Secondo la tesi della Procura di Catania, “il sodalizio sarebbe stato promosso, organizzato e coordinato dai detenuti Andrea Marino e Ignazio Ferrante”. Il primo, sostiene l’accusa, “avrebbe impartito dal carcere direttive” a dei complici liberi su “quantitativi, tipologia, prezzi e modalità di pagamento della droga, coordinando le successive fasi di introduzione clandestina e cessione ad altri detenuti”. Il secondo, invece, “avrebbe curato l’approvvigionamento, il confezionamento, il trasporto e l’ingresso dello stupefacente” in carcere grazie alla collaborazione di altri sei complici. A recuperare la droga e i telefonini dai rifiuti in carcere era Ignazio Ferrante, grazie alla sua mansione di addetto alle pulizie, consegnando l’hashish a Marino e Misia.
La sostanza stupefacente fatta entrare illegalmente in carcere avrebbe alimentato un mercato interno a favore di ‘clienti-detenuti’ interessati all’acquisto, con tanto di tariffario completo e aggiornato che variava a seconda della qualità della droga e del grado di conoscenza dell’acquirente. Dalle indagini è emerso che di norma il prezzo di un panetto di hashish si sarebbe aggirato intorno a 1.500-2.000 euro. Il pagamento sarebbe stato assicurato attraverso accreditamenti su diverse carte Postepay nella disponibilità di complici in stato di libertà: Clotilde Maranzano, Valentina Romito, rispettivamente madre e compagna di Ignazio Ferrante, e Angela Palazzotto, compagna di Andrea Marino. I due uomini, detenuti, sono accusati di essere i promotori e l’organizzatori del traffico di droga. Le tre donne, invece, sono accusate di essere le addette alla gestione della cassa e alla tenuta della contabilità del denaro.
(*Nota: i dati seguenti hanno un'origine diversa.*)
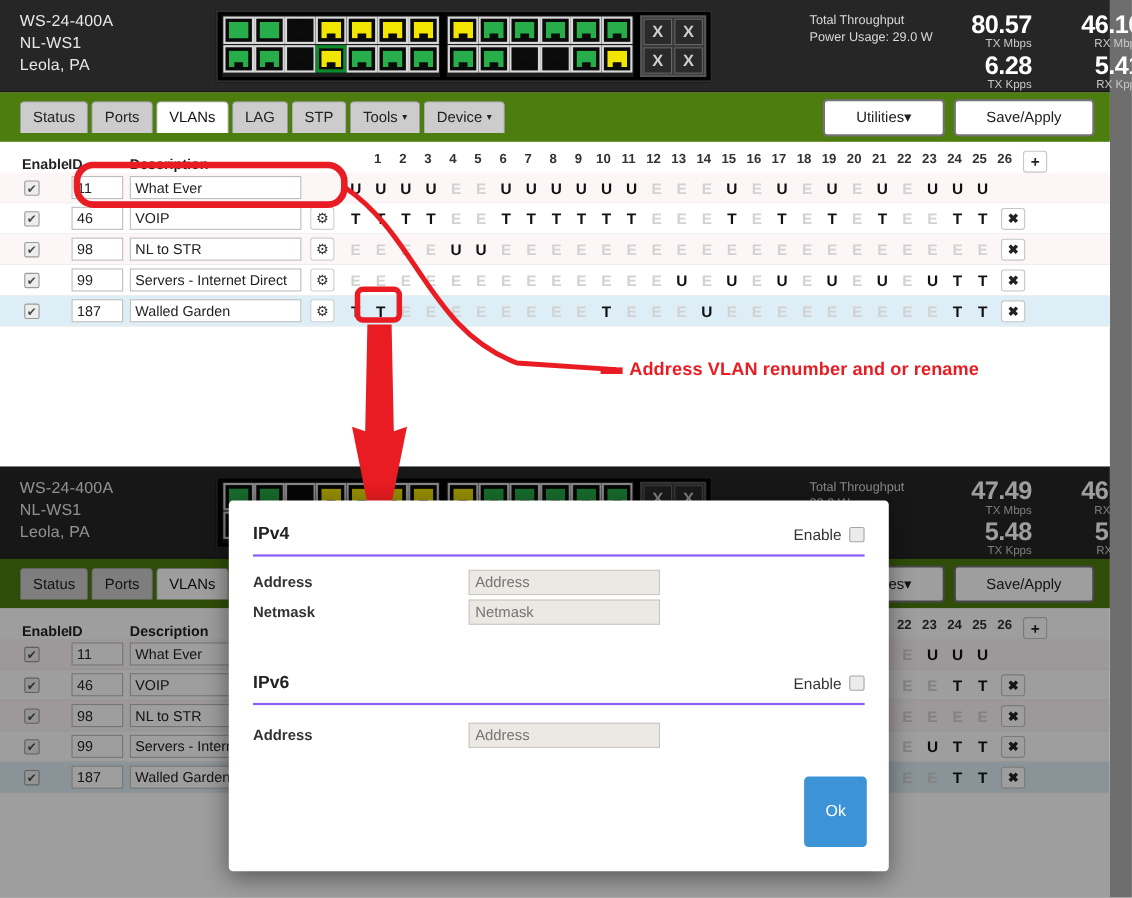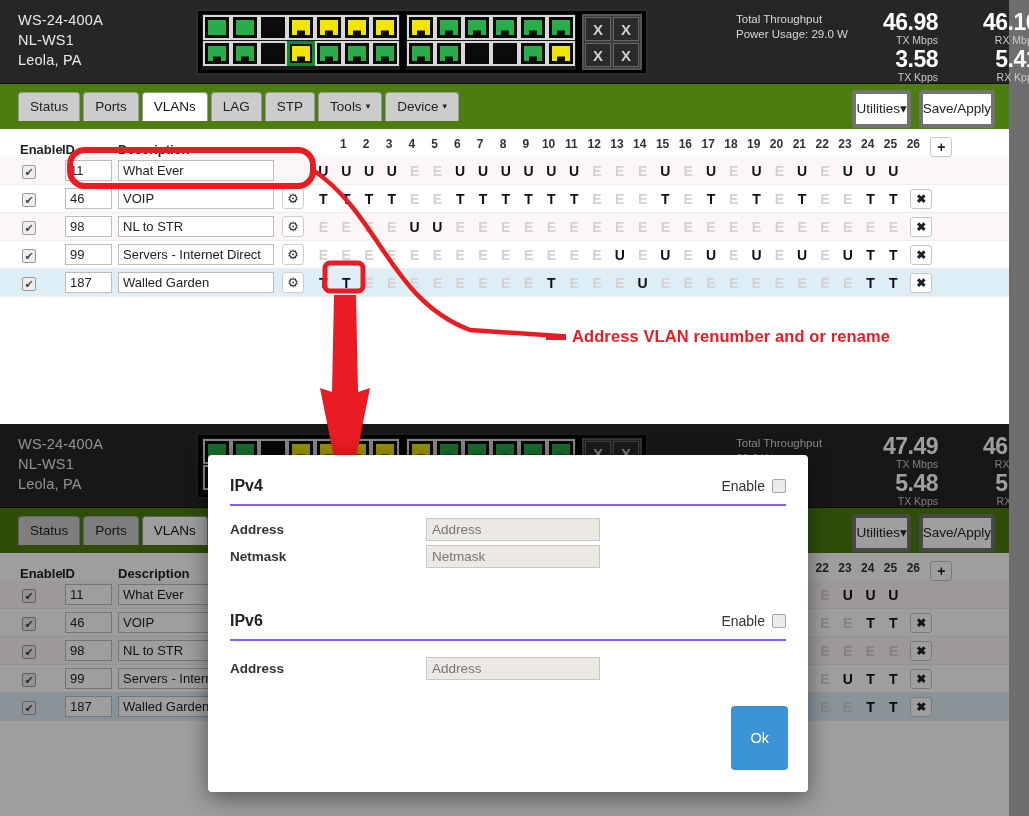"46.98" div.nbig { text: 46.98 -> 80.57 }
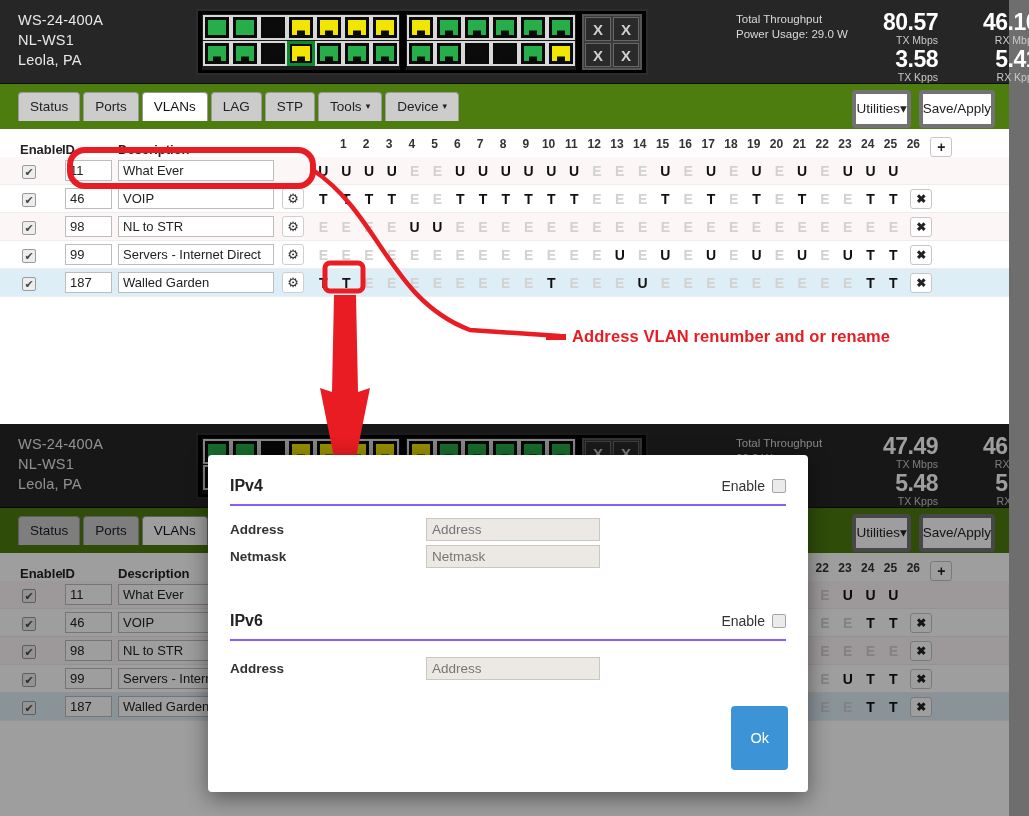"3.58" div.nbig { text: 3.58 -> 6.28 }
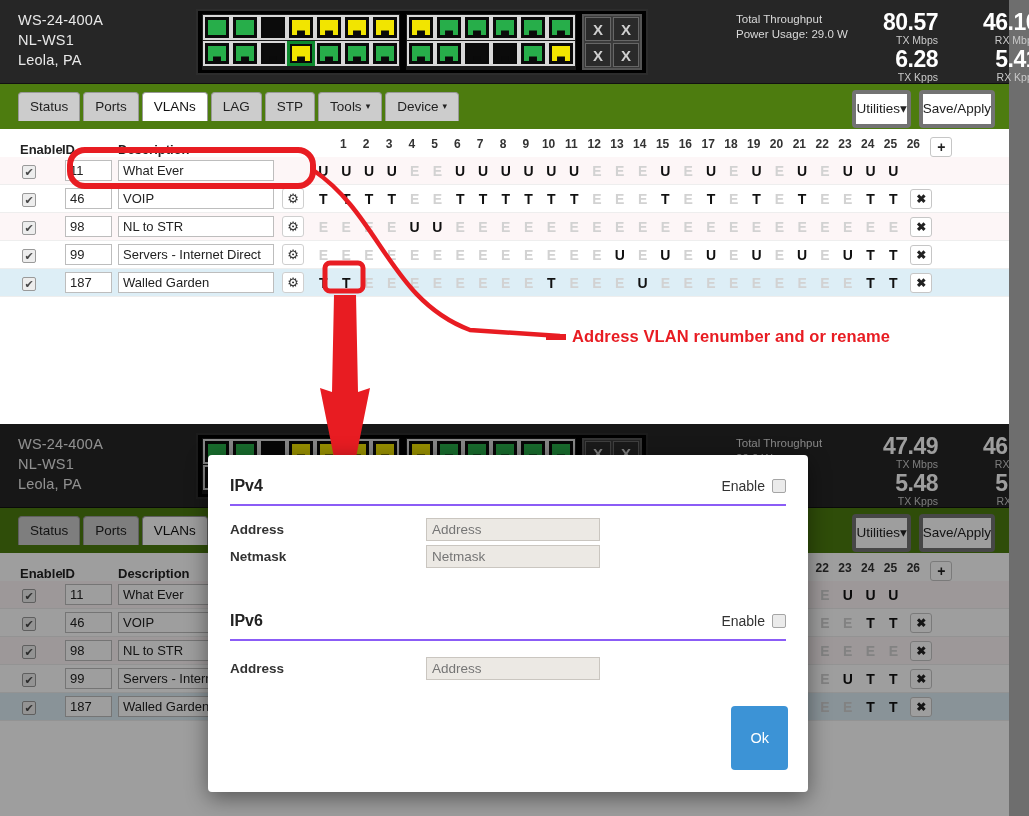"Utilities▾" .rbtn { border: 4px solid #737373 -> 2px solid #737373; padding: 7px 0 -> 7px 28px }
La diversificazione delle carte da ricaricare a titolo di pagamento, ricostruisce la Dda di Catania, sarebbe stata finalizzata anche a evitare incongruenze tra l’esiguo Isee dichiarato e il giro di denaro gestito, visto che alcuni degli indagati erano anche percettori del reddito di cittadinanza. Durante le indagini sono state arrestate in flagranza di reato tre persone per spaccio di sostanze stupefacenti e sono stati sequestrati, in più momenti, 15 panetti di hashish e diversi telefonini cellulari. Sono state inoltre individuate specifiche responsabilità a carico di altri indagati che avrebbero, a vario titolo, preso parte all’attività illegale.
“L’attività criminosa sarebbe stata resa possibile dall’utilizzo di telefoni cellulari illegalmente introdotti, dotati di sim intestate a soggetti inesistenti, i quali costituivano lo strumento fondamentale per le quotidiane comunicazioni con l’esterno”, scrive la Dda della Procura di Catania. Nei confronti di nove indagati il gip ha emesso un’ordinanza di custodia cautelare in carcere. Sono: Ignazio Ferrante, di 39 anni, Michele Ferrante, di 60, Andrea Marino, di 46, Domenico Misia, di 36, Giuseppe Misia, di 25, Angela Palazzotto, di 48, Valentina Romito, di 32, Andrea Scafidi, di 32, e Carmelo Valentino, di 52. Il provvedimento restrittivo dispone gli arresti domiciliari per due indagati: Giuseppe Arduo, di 26 anni, e Clotilde Maranzano, di 61.